Amplifier for Art, Science and Society

Circa Diem, Marilyne Andersen et al., 2021–2023

Photo: Alain Herzog.

  • Symposium

Lighten Up! Symposium

Encounters between Art and Chronobiology

Emplacement

EPFL, Foyer SG

Vendredi
24.3.23
9:00–17:00

Within the framework of the exhibition Lighten Up! On Biology and Time, EPFL Pavilions presents a full-day free symposium on Friday 24 March gathering participating artists together with chronobiologists and sleep experts. This event will provide novel insights into the installations and illuminating discussions across disciplines.

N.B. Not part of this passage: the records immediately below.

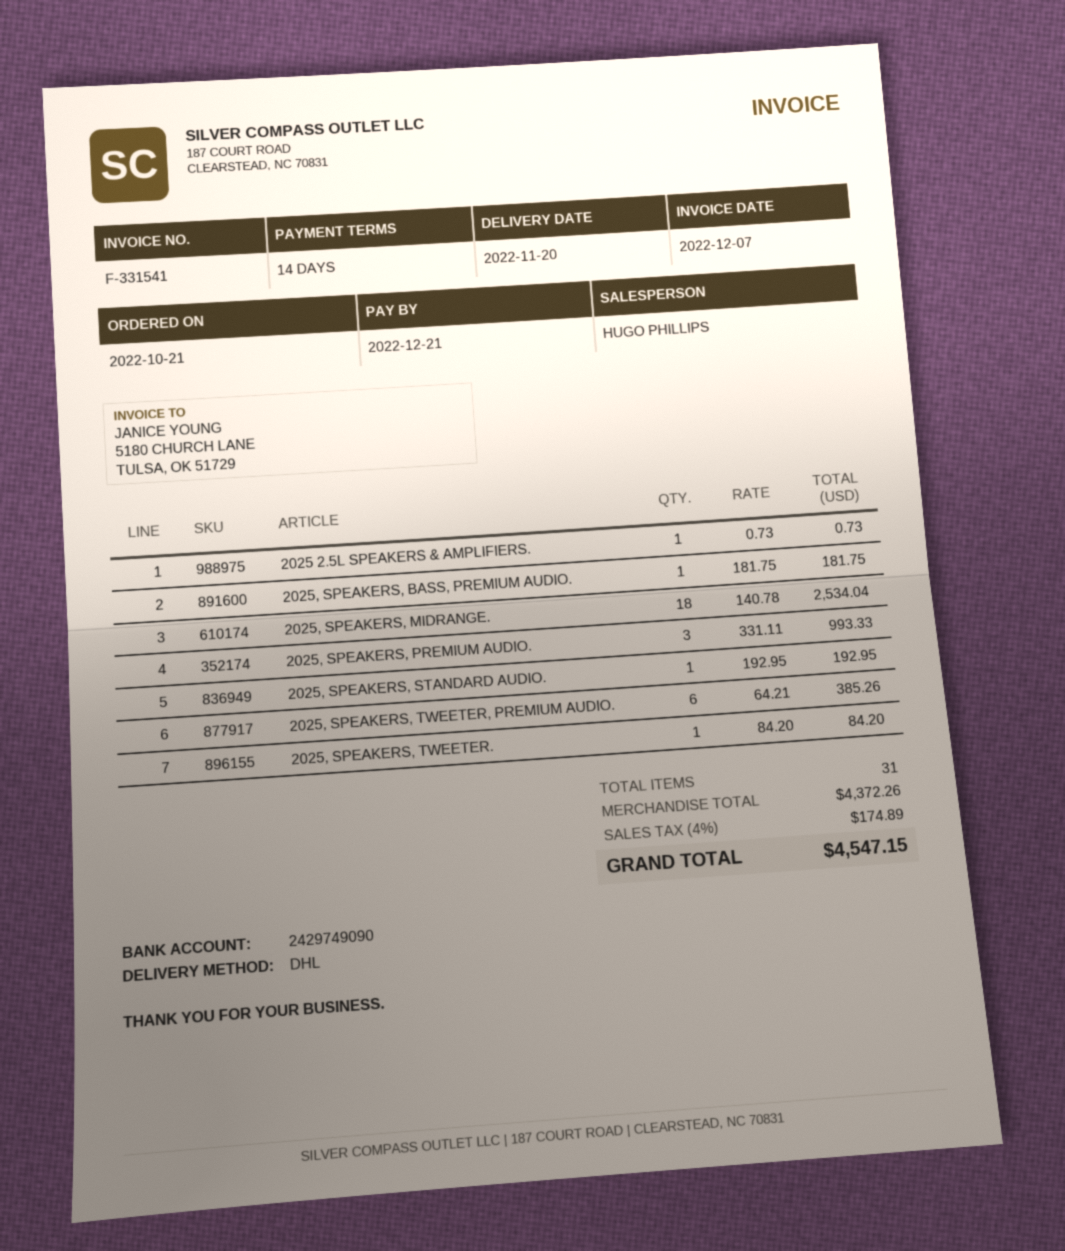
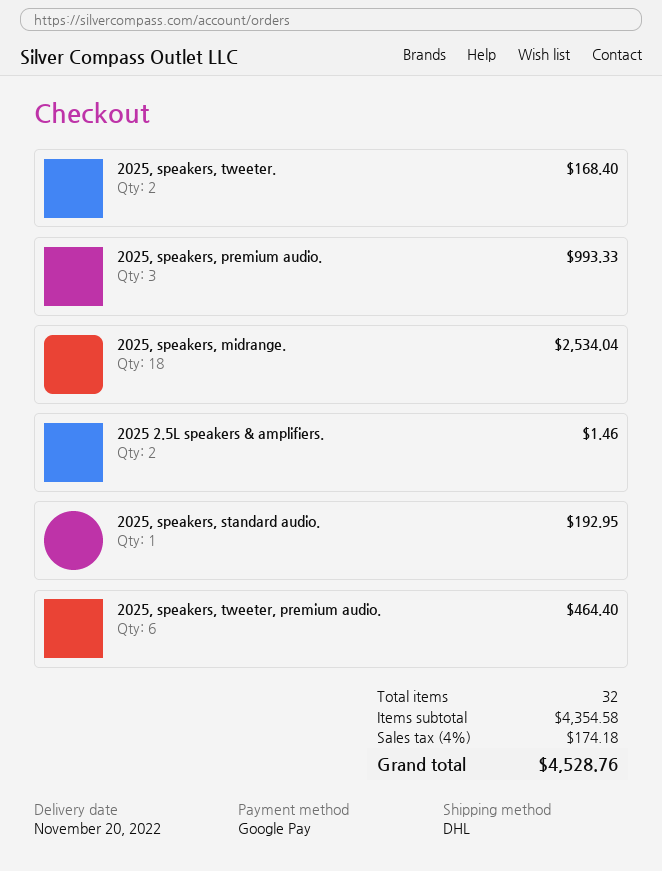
2025 2.5L SPEAKERS & AMPLIFIERS.: 1 for 0.73 -> 2 for 1.46
2025, SPEAKERS, BASS, PREMIUM AUDIO.: 1 for 181.75 -> none
2025, SPEAKERS, TWEETER, PREMIUM AUDIO.: 6 for 385.26 -> 6 for 464.40
2025, SPEAKERS, TWEETER.: 1 for 84.20 -> 2 for 168.40
total quantity: 31 -> 32
subtotal: 4372.26 -> 4354.58
tax: 4% = 174.89 -> 4% = 174.18
total: 4547.15 -> 4528.76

All life on earth has evolved within the solar framework of day and night. This ubiquitous environmental light-dark cycle has been internalised into molecular clocks that predict the appropriate time of day behaviour. Whether cyanobacteria floating in a pond, crabs following the tides, rodents burrowing in the day and emerging at night, sheep lambing in spring, birds migrating to the warm south – circadian, lunar, and seasonal rhythms impact physiology, reproduction, and survival. It is the same in humans. However, in our 24/7 society, the natural day-night cycle has been obscured by indoor living and working under artificial lighting, with long-term consequences for health and well-being. The tenets of chronobiology are explored by artists in multiple ways to light up our crucial dependence on daily cycles, and we invite everyone not to lose this innate connection to nature.

  • Speakers

Bharath Ananthasubramaniam | Marilyne Andersen | Siegrun Appelt | Kirell Benzi | Alan Bogana | Christian Cajochen | James Carpenter | Rafael Gil Cordeiro | Colin Fournier | Ted Hunt | Sarah Kenderdine | Elizabeth Klerman | Liliane Lijn | Robin Meier Wiratunga | Susan Morris | Anne Noble | Anna Ridler | Till Roenneberg | Helga Schmid | Francesca Siclari



Themes

  • Brightness

Outside in: Cyclic light and dark regulate all aspects of behaviour (Christian Cajochen). Why does our circadian clock require light every morning? How can light treat winter depression and sleep disorders? The artists will explain how plants flower at certain times of day (Anna Ridler), or how bees navigate with the sun (Anne Noble); they will highlight why it is so important that buildings let in as much daylight as possible (James Carpenter) and why society needs to rethink its relationship with light (Siegrun Appelt). How did sensitivity to light evolve and shape ancestral organisms (Alan Bogana)? More abstractly, how does the way we view time influence how we occupy time (Ted Hunt)? What do the mathematics of rhythms tell us (Bharath Ananthasubramaniam)? And what beauty evolves out of playful synchronisation of fireflies with light (Robin Meier)?

  • Darkness

Inside out: Our body rhythms are endogenous, they continue to tick with a near-24-hour rhythm when isolated from time cues. The most obvious rhythm we know is the sleep-wake cycle, regulated by two processes, the circadian clock that determines timing and structure, and sleep pressure that builds up during wakefulness and declines during sleep (Elizabeth Klerman). What does a night’s sleep look like when transformed into a 3D sculpture (Rafael Gil Cordeiro)? Three artists visualise the circadian sleep-wake cycle: documented as a light box or steel column (the late Andreas Horlitz), as tapestries (Susan Morris), or as novel data-driven simulations (Kirell Benzi). We enter the night: the layers of sleep stages and the mysteries of dreams (Francesca Siclari), and are confronted with a trio of dreaming heads and waking brains (Liliane Lijn).

  • It's About Time

In a round table format, four participants discuss the experience of time. Beginning with the concepts of chronobiology and entrainment of the circadian clock by light (Till Roenneberg), an artist considers a temporal, fluid Utopia, consciously experimenting with subjective time (Helga Schmid). How do we experience day and night in the density of the built cityscape (Marilyne Andersen)? What would we gain in quality of life if our house was designed for sunlight falling every hour into a different room, following our daily pattern of activities (Colin Fournier)?